Let’s face it, that last few generations of phones have not really been that innovative. We have gotten larger and more detailed screens and cameras but nothing truly revolutionary in terms of features. Lenovo is looking to change that with the introduction of the Smart Cast conecpt phone. The phone differentiates itself by including a built in pico-laser projector system. Now, this is not the first phone to have a projector built-in but it adds a gesture control system to essentially turn the projected image into a gesture control keyboard and screen. But is this a feature that people really want or will use?
Projected Controls are Not New
While Lenovo is the first to integrate the projector and gesture controls into a phone, projected controls is not a new idea. There have been projected keyboard peripherals for some time that people can by and then attach via Bluetooth to their phone. My brother-in-law happens to own one. The experience with it while novel has had issue though.
Probably the biggest issue with projected displays is the feedback. Most people when they are using a keyboard or other display want some sort of feedback either in a click or other sort of physical reaction. A projected image on a tablet top or surface does not by default provide that. Now the image can be adjusted to show input by highlighting the section of the image or an audio click is present so the feedback would not be completely removed, it just would not be physical. The second problem is the brightness of the image and the surface. The project image needs to be bright enough to be usable but not strong enough to potentially be damaging to the eye if it somehow shined directly at someone. If the brightness is not high enough, it may be difficult for the image to be seen. This is especially true in bright light and only dark surfaces available for projecting on.
What About Battery Life?
Projectors even those using laser take up additional power over the lighting needed for the display screen on a phone. With the small size of a phone, battery life when using the projector and controls is likely going to be severely reduced. Take for instance the Lenovo Yoga Tablet 2 Pro which had a projector built into it to be used as an eternal display. It was a fairly large device with a large battery but the battery life was greatly reduced from its projected fifteen hours in normal use to just about three to four when. A significant drop in battery life would almost cripple a smart phone without some sort of additional power source.

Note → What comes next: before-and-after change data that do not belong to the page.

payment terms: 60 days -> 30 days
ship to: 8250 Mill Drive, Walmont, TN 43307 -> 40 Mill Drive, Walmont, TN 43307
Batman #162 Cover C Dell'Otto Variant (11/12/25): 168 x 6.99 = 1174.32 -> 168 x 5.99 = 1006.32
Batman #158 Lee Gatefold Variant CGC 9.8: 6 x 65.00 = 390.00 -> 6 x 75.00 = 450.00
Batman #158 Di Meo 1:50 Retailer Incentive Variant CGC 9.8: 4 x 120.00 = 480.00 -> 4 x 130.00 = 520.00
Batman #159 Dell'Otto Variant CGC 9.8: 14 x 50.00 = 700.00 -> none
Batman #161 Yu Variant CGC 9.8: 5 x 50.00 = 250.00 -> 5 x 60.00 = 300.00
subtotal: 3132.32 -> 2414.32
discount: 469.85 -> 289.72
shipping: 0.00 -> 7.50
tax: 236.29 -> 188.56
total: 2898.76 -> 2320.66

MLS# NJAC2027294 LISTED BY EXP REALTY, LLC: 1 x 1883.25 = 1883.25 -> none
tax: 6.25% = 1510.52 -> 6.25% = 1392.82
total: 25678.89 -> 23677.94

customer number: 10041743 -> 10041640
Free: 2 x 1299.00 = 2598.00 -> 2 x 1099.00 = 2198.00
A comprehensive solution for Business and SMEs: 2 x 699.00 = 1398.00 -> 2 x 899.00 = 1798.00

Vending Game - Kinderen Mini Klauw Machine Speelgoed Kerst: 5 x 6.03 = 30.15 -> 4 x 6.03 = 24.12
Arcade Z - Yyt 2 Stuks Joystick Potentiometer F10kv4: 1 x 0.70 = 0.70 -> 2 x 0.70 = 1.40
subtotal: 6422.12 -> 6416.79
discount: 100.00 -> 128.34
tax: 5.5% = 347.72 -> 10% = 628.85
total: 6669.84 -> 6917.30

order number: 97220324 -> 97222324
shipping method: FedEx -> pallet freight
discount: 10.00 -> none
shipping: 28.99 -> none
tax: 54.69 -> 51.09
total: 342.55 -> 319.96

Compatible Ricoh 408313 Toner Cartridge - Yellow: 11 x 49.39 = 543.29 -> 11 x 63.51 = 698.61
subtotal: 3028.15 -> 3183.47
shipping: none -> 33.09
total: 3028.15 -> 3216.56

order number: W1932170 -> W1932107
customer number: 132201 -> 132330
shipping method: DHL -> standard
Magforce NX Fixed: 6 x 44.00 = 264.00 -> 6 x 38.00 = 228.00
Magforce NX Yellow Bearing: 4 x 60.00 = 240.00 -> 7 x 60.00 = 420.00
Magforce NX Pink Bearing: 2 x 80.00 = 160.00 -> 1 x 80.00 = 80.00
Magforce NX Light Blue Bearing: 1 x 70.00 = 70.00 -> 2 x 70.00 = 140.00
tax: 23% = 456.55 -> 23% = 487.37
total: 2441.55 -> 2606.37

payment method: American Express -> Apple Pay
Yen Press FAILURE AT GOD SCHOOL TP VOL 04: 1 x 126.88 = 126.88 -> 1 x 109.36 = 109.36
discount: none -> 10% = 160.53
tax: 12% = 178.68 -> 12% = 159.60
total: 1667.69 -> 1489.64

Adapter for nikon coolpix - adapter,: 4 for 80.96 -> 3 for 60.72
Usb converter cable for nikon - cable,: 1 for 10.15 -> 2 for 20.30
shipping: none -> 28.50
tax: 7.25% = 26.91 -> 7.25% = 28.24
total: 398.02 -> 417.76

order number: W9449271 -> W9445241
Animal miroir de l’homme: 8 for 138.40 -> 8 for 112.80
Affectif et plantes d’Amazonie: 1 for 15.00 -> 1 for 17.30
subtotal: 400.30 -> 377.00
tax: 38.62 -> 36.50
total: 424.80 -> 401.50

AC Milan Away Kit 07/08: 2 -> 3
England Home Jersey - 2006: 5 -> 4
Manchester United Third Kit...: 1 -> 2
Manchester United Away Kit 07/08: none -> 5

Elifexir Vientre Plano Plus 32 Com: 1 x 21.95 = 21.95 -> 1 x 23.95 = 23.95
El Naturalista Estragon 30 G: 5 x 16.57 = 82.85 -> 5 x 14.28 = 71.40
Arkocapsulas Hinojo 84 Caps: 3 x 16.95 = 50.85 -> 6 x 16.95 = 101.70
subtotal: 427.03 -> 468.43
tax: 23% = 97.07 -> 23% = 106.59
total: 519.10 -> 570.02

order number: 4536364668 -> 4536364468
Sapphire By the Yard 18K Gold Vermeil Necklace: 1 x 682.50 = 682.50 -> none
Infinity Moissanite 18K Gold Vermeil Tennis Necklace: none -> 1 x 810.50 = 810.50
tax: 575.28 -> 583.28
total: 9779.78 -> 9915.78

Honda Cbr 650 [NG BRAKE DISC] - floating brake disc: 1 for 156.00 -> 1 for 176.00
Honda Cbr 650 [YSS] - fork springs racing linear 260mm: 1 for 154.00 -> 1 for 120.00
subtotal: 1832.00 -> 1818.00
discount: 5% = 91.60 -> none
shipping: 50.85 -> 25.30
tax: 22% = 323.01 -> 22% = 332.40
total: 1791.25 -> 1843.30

Is this a Gimmick or Really Useful?
To be honest, this first version is certainly more gimmick than useful. Most people do not have a huge need for typing a lot of information into their smart phones. With the likely limited running time when using it, it will mean you have to be near to the power outlet or carry an external battery pack. If you are already doing that, why not have an external keyboard device so it does not ruin the battery life? Similarly, until there is software to really utilize the gesture and projection interface beyond the piano player demonstrated by Lenovo, it is more useful for projecting video than it is as an interface. Of course, over time, they may be able to refine the process such that it does become a standard feature for our devices.